### Action item
Print out the data below in full and exactly, skipping the pictures.

Provided data Block Start

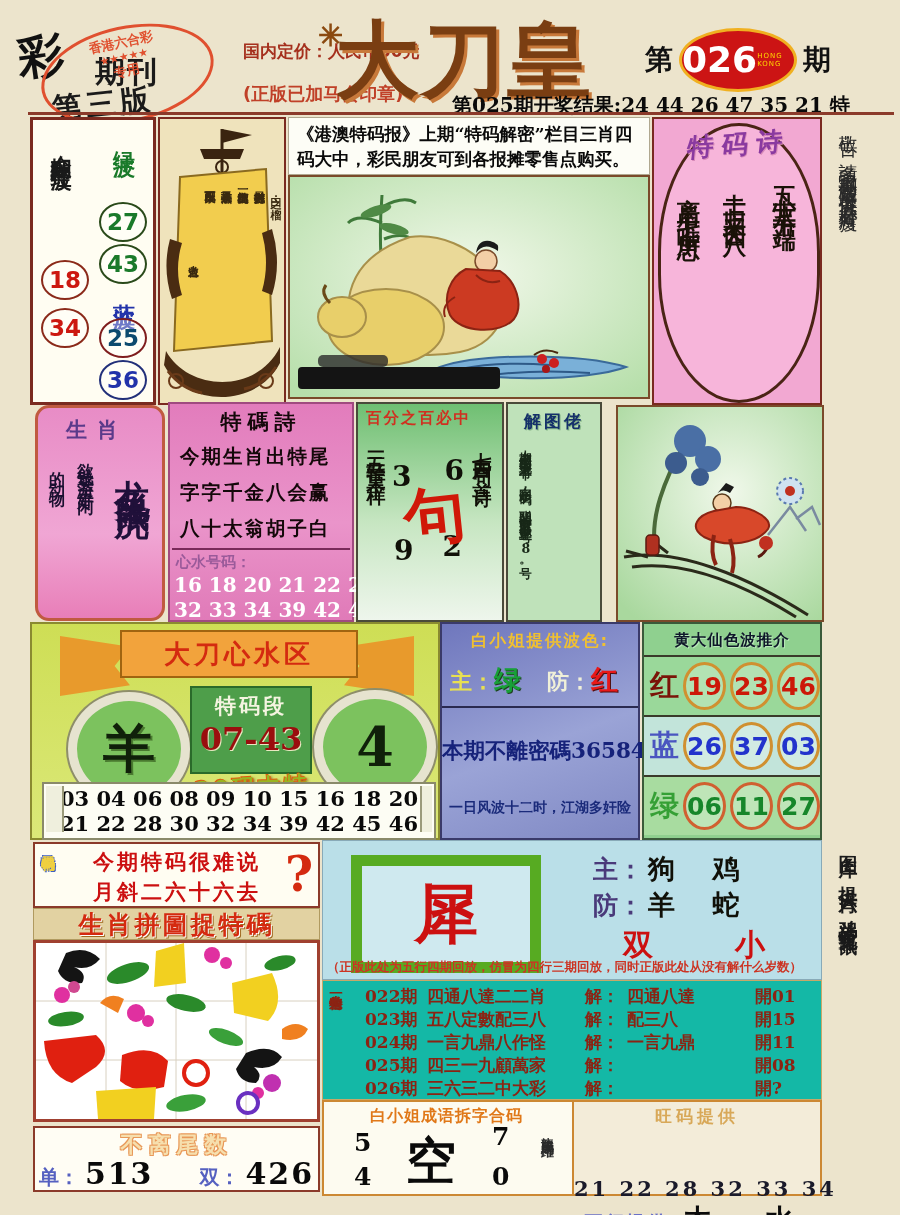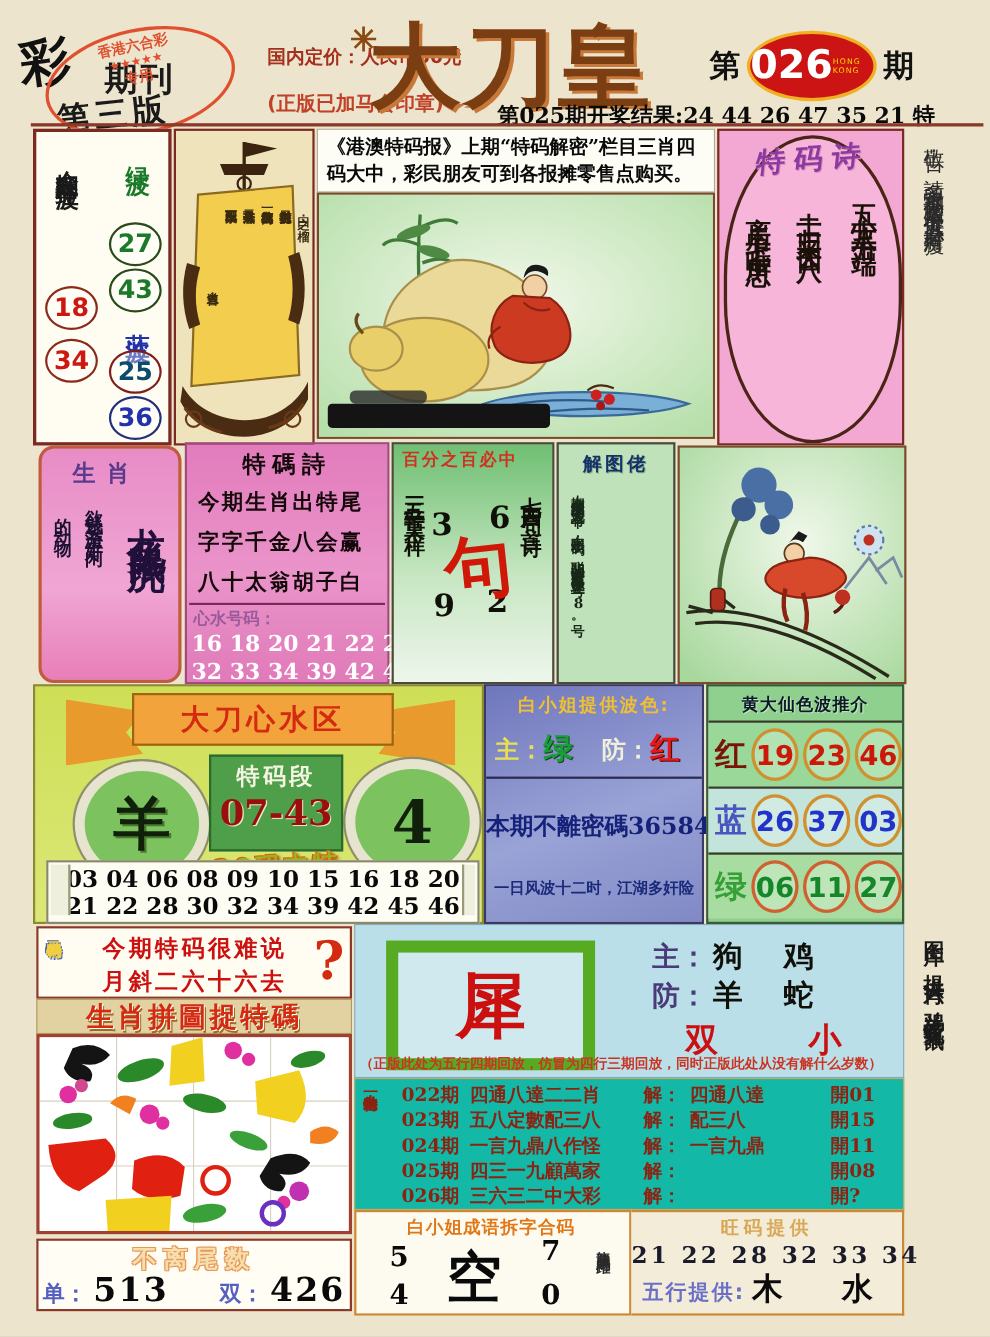--- a/index.html
+++ b/index.html
@@ -192,7 +192,7 @@
     <div class="abs serif b" style="left:46px;top:70px;font-size:62px;color:#d01808;transform:rotate(-6deg);">句</div>
   </div>
 
-  <div class="box" style="left:506px;top:402px;width:108px;height:220px;border:2px solid #4a4a3a;background:#bfe2ba;">
+  <div class="box" style="left:506px;top:402px;width:96px;height:220px;border:2px solid #4a4a3a;background:#bfe2ba;">
     <div class="serif b" style="text-align:center;font-size:17px;color:#15306a;padding-top:6px;letter-spacing:3px;
                 text-shadow:1px 1px 0 #8ab88a;">解图佬</div>
     <div class="abs v serif b" style="left:8px;top:36px;height:176px;font-size:12.5px;color:#182818;line-height:1.55;letter-spacing:2px;">上期藏宝图中地上有个∞字形明码，聪明的读者就可以中埋正号08号。</div>

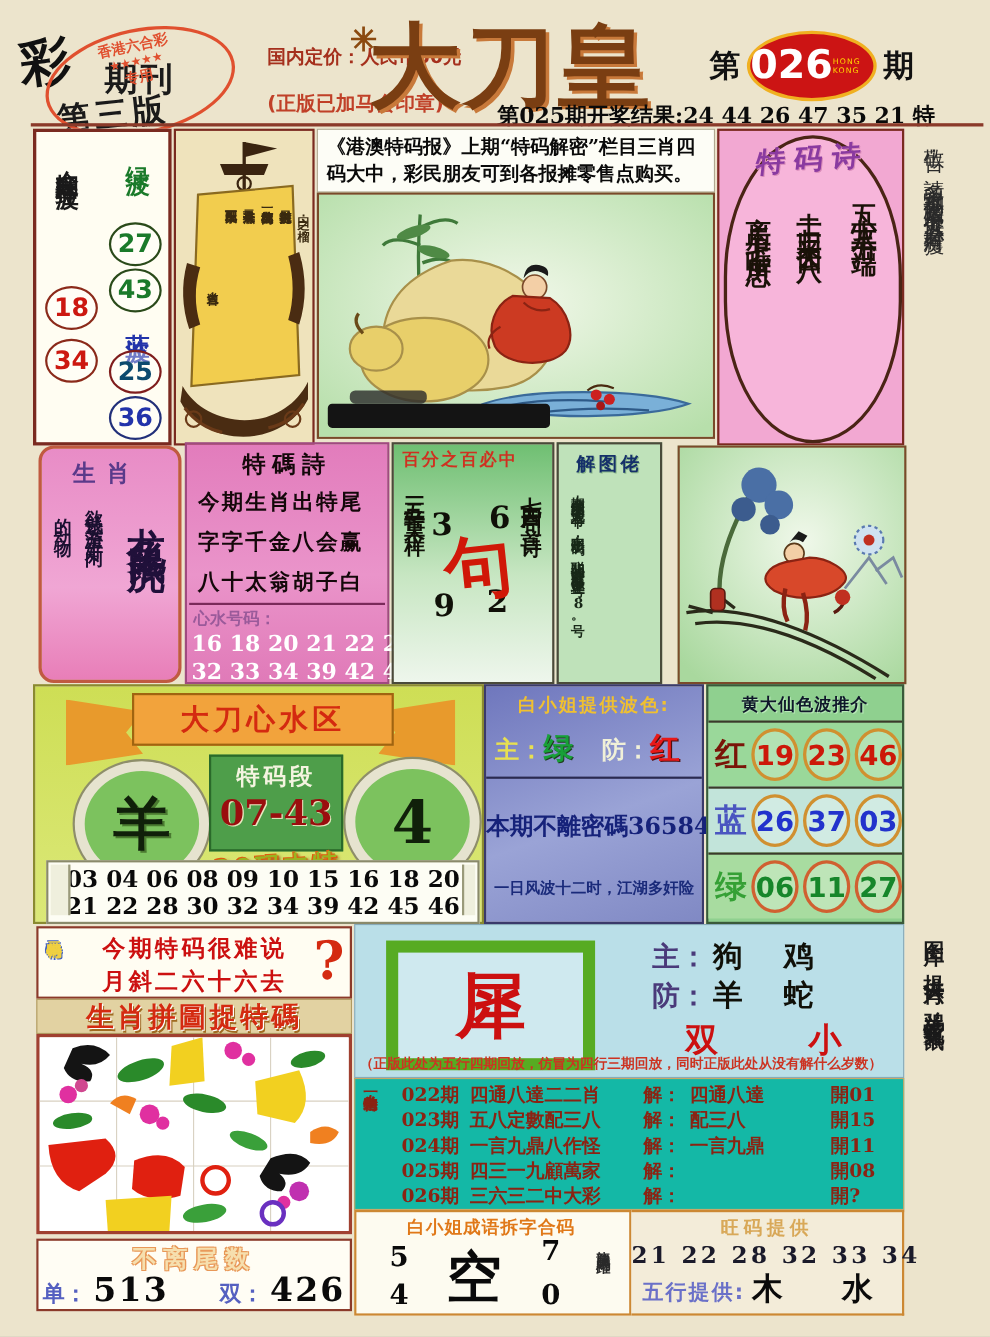--- a/index.html
+++ b/index.html
@@ -442,7 +442,7 @@
 
   <div class="box" style="left:574px;top:1100px;width:248px;height:96px;background:#f3ecd9;border:2px solid #cc8833;border-left:none;">
     <div class="b" style="text-align:center;font-size:17px;color:#d8a858;padding-top:3px;letter-spacing:4px;">旺码提供</div>
-    <div class="serif b" style="text-align:center;font-size:21px;color:#1a1a2a;letter-spacing:3px;white-space:nowrap;">21 22 28 32 33 34</div>
+    <div class="serif b" style="text-align:center;font-size:21px;color:#1a1a2a;letter-spacing:3px;white-space:nowrap;margin-top:48px;">21 22 28 32 33 34</div>
     <div style="display:flex;align-items:baseline;padding-left:10px;">
       <span class="b" style="font-size:19px;color:#6a70c8;letter-spacing:2px;">五行提供:</span>
       <span class="serif b" style="font-size:28px;color:#0a0a0a;letter-spacing:22px;padding-left:6px;">木 水</span>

Provided data Block End

### The answer
--- a/index.html
+++ b/index.html
@@ -192,7 +192,7 @@
     <div class="abs serif b" style="left:46px;top:70px;font-size:62px;color:#d01808;transform:rotate(-6deg);">句</div>
   </div>
 
-  <div class="box" style="left:506px;top:402px;width:108px;height:220px;border:2px solid #4a4a3a;background:#bfe2ba;">
+  <div class="box" style="left:506px;top:402px;width:96px;height:220px;border:2px solid #4a4a3a;background:#bfe2ba;">
     <div class="serif b" style="text-align:center;font-size:17px;color:#15306a;padding-top:6px;letter-spacing:3px;
                 text-shadow:1px 1px 0 #8ab88a;">解图佬</div>
     <div class="abs v serif b" style="left:8px;top:36px;height:176px;font-size:12.5px;color:#182818;line-height:1.55;letter-spacing:2px;">上期藏宝图中地上有个∞字形明码，聪明的读者就可以中埋正号08号。</div>

--- a/index.html
+++ b/index.html
@@ -442,7 +442,7 @@
 
   <div class="box" style="left:574px;top:1100px;width:248px;height:96px;background:#f3ecd9;border:2px solid #cc8833;border-left:none;">
     <div class="b" style="text-align:center;font-size:17px;color:#d8a858;padding-top:3px;letter-spacing:4px;">旺码提供</div>
-    <div class="serif b" style="text-align:center;font-size:21px;color:#1a1a2a;letter-spacing:3px;white-space:nowrap;">21 22 28 32 33 34</div>
+    <div class="serif b" style="text-align:center;font-size:21px;color:#1a1a2a;letter-spacing:3px;white-space:nowrap;margin-top:48px;">21 22 28 32 33 34</div>
     <div style="display:flex;align-items:baseline;padding-left:10px;">
       <span class="b" style="font-size:19px;color:#6a70c8;letter-spacing:2px;">五行提供:</span>
       <span class="serif b" style="font-size:28px;color:#0a0a0a;letter-spacing:22px;padding-left:6px;">木 水</span>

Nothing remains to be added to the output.